One of the fundamental claims of Christianity is that Jesus is the way to God. It is a truth the contemporary pluralistic society objects with passion. This makes it difficult sometimes to propose a single way. Many modern people do not usually believe that there is only one way, thanks to the democratic culture. They believe there are many possibilities and many short cuts. Despite this trait of our modern culture, Christianity preaches that Jesus is the only way to God. Whatever this means in practical terms is left for each context to sort out. The principle remains true: “I am the way, the truth and the life” (John 14:6).
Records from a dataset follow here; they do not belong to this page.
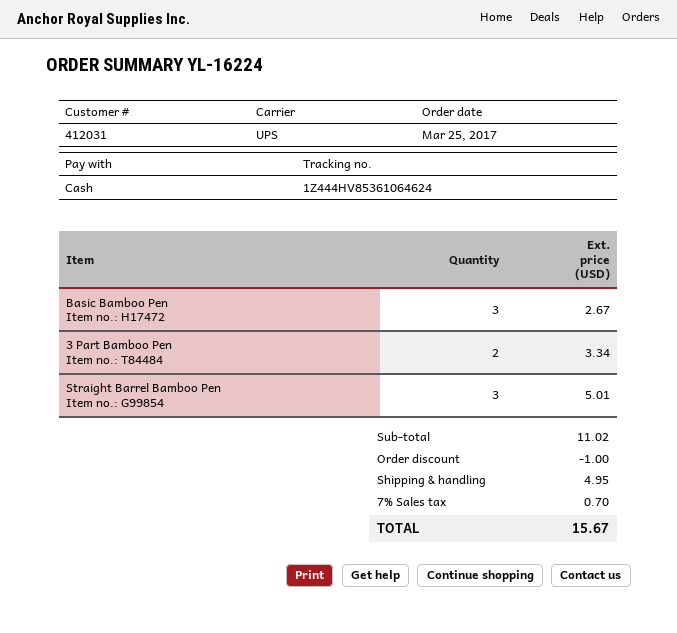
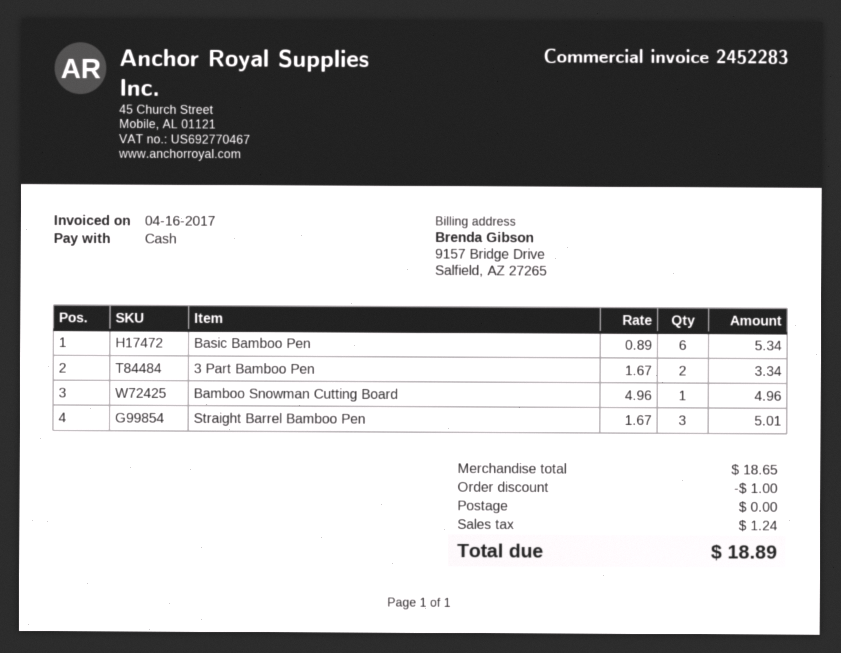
Basic Bamboo Pen: 3 for 2.67 -> 6 for 5.34
Bamboo Snowman Cutting Board: none -> 1 for 4.96
subtotal: 11.02 -> 18.65
shipping: 4.95 -> 0.00
tax: 0.70 -> 1.24
total: 15.67 -> 18.89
If one finds this difficult to assimilate, he or she has to reckon with this other similar statement of Jesus. “Without me you can do nothing” (John 15:5). The readings of today highlight this uniqueness of Jesus, as the Church celebrates today the Good Shepherd Sunday.
Jesus is the Way
In the day’s Gospel, Jesus makes it abundantly clear: “I have other sheep that do not belong to this fold. These also I must lead, and they will hear my voice, and there will be one flock, one shepherd” (John 10:16). Jesus is the one Shepherd of the flock. Every other leader or guide bows down to him. One recalls the incident in John 6 when Jesus asked his twelve disciples if they wanted to join others who were leaving his company. Peter, answering on behalf of the twelve said: “Master, to whom shall we go? You have the words of eternal life” (John 6:68). The whole Christian movement is based on the understanding that Jesus is the only way, being the only mediator between God and humanity and the only one to lead and unite all humanity and all creation to God.
Jesus is Our Foundation
If some people or systems of thought or belief do not accept this truth, they are like the local Jewish leaders whom the Apostle Peter admonishes in the First reading of today from Acts 4. The Apostle says of Jesus: “He is ‘the stone rejected by you, the builders, which has become the cornerstone.’ There is no salvation through anyone else, nor is there any other name under heaven given to the human race by which we are to be saved” (Acts 4:11-12). By calling Jesus the cornerstone rejected by the builders, Peter is quoting directly from Psalm 118:22 where the Psalmist thanks God for lifting him up from humiliation to glory. It is taken as a prophesy pointing to the Messiah who would be rejected, humiliated but later exalted.
The building imagery is very powerful. The cornerstone is the foundational structure holding any building. The larger the building, the more solid is the cornerstone supposed to be. A building without a solid cornerstone easily collapses. In the case of Jesus, the builders rejected him as the foundation stone, but through God’s working, he is now the very foundation stone holding the whole house. So, whether the Jewish hearers accept him or not, he remains the very anchor of their whole belief system.
Jesus is Our Hope
In the same way, Jesus remains the only hope of contemporary humanity whether his message is accepted or not. This imposes extra responsibility on all Christians and preachers of the Christian message. Jesus is the only hope for unity and peace in the world while the average Christian remains the instrument of this peace and unity. The whole teaching of Jesus on love of God and love of fellow human beings remains the solid foundation on which integral human development can be built. All systems of development and international relations that remove the love of God and love of humanity from the picture easily end up not only creating more problems for humanity but also menacing and destroying humanity.